Le premier qui dit la vérité, il doit être exécuté… chantait à juste titre Guy Béart
Ce qui nous semble évident aujourd’hui ne l’est pas du tout à l’époque. Au contraire Semmelweiss soulève l’opposition de ses pairs. Quelle idée saugrenue de prêter attention aux mains des soignants ! Il n’est pas en position de force. Il est jeune, étranger et seulement assistant. Ses idées bousculent les habitudes des soignants, elles font de l’ombre à son supérieur, elles portent atteinte à la prestigieuse école de médecine de Vienne. L’élite médicale a bien sûr des liens et des appuis avec les dirigeants, les politiques. Il se retrouve au milieu de querelles intestines entre conservateurs et progressistes, entre grands noms. La médecine est à un tournant de son évolution, elle tente de passer de la théorie des humeurs à des raisonnements physiopathologiques.
Il aura beau prouver qu’en respectant cette hygiène des mains la mortalité baisse, rien n’y fera. On s’en tiendra à la thèse officielle : la fièvre puerpérale est due aux conditions cosmiques, telluriques et hygrométrique du lieu, à l’encombrement des salles et peut-être… aux examens plus brusques des hommes et leur fréquente utilisation d’instruments.
Semmelweiss est remercié en 1849. Il s’acharne malgré tout et continue ses études, si bien qu’on en vient même à lui interdire la consultation des archives… Il peut continuer ses cours d’obstétrique mais seulement sur des mannequins !
SEMMELWEISS a été interné et il est mort en 1865 à 47 ans, rejeté. On donne plusieurs causes à sa mort, dont une septicémie, un comble ! Il n’a pas eu le temps de savoir que ses travaux changeraient un jour complètement la vie des femmes et bien au-delà. Et s’il avait trouvé le véhicule de la maladie, d’autres allaient trouver le pourquoi.

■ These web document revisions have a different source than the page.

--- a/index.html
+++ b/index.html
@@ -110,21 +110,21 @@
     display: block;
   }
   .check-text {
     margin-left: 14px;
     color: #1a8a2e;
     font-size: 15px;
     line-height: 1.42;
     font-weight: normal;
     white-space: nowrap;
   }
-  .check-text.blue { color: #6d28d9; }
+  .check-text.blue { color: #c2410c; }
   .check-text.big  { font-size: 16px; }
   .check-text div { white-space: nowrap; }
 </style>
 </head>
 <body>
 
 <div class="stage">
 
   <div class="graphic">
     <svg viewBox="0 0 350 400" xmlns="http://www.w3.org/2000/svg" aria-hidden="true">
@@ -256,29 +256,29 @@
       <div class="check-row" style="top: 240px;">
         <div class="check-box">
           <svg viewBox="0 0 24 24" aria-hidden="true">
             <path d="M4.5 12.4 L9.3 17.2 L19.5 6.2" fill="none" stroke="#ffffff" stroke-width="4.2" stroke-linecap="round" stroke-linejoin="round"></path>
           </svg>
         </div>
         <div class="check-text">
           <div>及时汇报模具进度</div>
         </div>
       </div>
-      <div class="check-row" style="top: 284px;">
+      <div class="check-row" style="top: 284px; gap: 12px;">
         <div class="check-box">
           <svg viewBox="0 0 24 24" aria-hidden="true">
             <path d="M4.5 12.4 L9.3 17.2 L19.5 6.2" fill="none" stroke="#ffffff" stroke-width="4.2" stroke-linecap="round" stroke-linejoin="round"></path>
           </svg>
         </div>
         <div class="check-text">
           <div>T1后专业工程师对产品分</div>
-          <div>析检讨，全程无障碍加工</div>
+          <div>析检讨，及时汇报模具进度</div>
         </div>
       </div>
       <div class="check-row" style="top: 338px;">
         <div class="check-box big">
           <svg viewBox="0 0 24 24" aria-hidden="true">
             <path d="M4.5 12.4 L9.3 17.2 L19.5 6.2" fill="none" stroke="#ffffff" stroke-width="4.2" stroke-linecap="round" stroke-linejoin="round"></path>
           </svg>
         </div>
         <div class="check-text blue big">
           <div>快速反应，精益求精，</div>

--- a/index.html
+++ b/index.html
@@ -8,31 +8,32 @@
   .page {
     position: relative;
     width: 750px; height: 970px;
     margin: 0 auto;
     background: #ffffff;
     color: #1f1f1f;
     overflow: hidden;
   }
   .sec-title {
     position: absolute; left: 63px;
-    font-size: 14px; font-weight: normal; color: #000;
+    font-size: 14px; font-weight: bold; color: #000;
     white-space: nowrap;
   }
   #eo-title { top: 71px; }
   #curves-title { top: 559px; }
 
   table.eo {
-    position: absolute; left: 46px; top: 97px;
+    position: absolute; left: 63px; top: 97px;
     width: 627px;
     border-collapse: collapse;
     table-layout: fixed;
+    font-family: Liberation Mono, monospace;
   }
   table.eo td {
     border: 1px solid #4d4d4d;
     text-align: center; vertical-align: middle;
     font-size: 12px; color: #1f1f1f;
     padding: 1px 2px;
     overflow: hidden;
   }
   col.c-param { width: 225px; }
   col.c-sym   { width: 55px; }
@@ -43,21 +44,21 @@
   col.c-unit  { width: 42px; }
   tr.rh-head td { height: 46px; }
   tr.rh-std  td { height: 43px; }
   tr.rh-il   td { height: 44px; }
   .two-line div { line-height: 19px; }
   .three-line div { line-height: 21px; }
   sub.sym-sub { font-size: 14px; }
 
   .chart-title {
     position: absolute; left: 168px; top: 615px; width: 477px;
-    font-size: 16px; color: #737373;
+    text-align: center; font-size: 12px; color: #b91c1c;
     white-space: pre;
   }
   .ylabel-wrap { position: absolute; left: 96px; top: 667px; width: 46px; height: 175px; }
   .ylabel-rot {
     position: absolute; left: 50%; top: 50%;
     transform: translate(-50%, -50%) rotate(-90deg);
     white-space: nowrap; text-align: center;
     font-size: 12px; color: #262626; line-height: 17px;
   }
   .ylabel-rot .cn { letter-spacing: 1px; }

La fièvre puerpérale a toujours existé, mais... elle a connu ses plus beaux jours au milieu du 17ème siècle avec la médicalisation de l'accouchement, le développement de l'obstétrique, les maternités. Ironie du sort, ce qui se voulait un progrès eut un revers très dommageable pour les femmes...
L’idée était dans l’air…
Un siècle plus tôt, Alexander Gordon avait eu la même conviction sur les mains des médecins. Aux USA, Oliver Wendell Holmes, en 1843, a fait les mêmes observations que Semmelweiss. Lui aussi a été contesté et il a quitté la médecine. Les arguments qui lui ont été opposés par des obtétriciens nous paraissent totalement grotesques aujourd’hui :
« Les médecins sont des gentlemen, les mains des gentlemen sont propres » !!!!

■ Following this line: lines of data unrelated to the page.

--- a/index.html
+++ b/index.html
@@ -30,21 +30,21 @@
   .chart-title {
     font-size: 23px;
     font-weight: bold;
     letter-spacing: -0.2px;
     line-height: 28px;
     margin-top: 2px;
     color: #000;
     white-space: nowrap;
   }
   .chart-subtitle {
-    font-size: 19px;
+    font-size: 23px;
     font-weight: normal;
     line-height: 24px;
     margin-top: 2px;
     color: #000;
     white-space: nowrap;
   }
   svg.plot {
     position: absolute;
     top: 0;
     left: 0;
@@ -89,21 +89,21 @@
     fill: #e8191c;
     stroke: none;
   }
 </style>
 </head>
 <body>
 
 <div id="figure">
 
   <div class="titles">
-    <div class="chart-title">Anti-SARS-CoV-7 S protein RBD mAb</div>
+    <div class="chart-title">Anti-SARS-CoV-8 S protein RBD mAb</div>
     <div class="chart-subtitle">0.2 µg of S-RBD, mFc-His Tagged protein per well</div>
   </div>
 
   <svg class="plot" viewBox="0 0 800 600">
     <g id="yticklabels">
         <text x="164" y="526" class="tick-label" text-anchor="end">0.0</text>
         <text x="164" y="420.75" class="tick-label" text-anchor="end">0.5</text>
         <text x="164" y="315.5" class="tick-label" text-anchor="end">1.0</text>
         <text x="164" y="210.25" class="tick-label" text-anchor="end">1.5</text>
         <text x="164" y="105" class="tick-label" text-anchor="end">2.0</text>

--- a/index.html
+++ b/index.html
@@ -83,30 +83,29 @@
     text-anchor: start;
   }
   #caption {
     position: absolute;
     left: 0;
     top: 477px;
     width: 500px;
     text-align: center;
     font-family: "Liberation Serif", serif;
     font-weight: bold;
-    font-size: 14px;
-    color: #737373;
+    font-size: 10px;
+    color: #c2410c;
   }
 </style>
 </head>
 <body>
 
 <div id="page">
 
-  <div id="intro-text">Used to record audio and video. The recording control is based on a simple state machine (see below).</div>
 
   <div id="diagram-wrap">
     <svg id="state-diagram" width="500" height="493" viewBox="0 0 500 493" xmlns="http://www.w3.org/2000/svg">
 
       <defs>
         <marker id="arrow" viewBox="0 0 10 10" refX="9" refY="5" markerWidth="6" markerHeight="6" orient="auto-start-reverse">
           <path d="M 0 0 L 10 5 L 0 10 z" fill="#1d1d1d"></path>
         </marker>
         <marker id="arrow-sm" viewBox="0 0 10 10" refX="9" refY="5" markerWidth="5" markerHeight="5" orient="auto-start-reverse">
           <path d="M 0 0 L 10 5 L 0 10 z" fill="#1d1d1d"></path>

"Il n'est rien au monde d'aussi puissant qu'une idée dont l'heure est venue." Victor Hugo
"Si une idée ne paraît pas d'abord absurde, alors il n'y a aucun espoir qu'elle devienne quelque chose." Albert Einstein
J'ai choisi cette histoire qui fait parfaitement écho aux querelles actuelles autour du Pr RAOULT.
Au lieu d'écouter les commentaires raccourcis, mieux vaut aller à la source pour écouter ce qu'il dit lui-même en particulier sur son cadre de pensée sur la méthodologie scientifique. Sans ça, on reste englué dans une polémique stérile.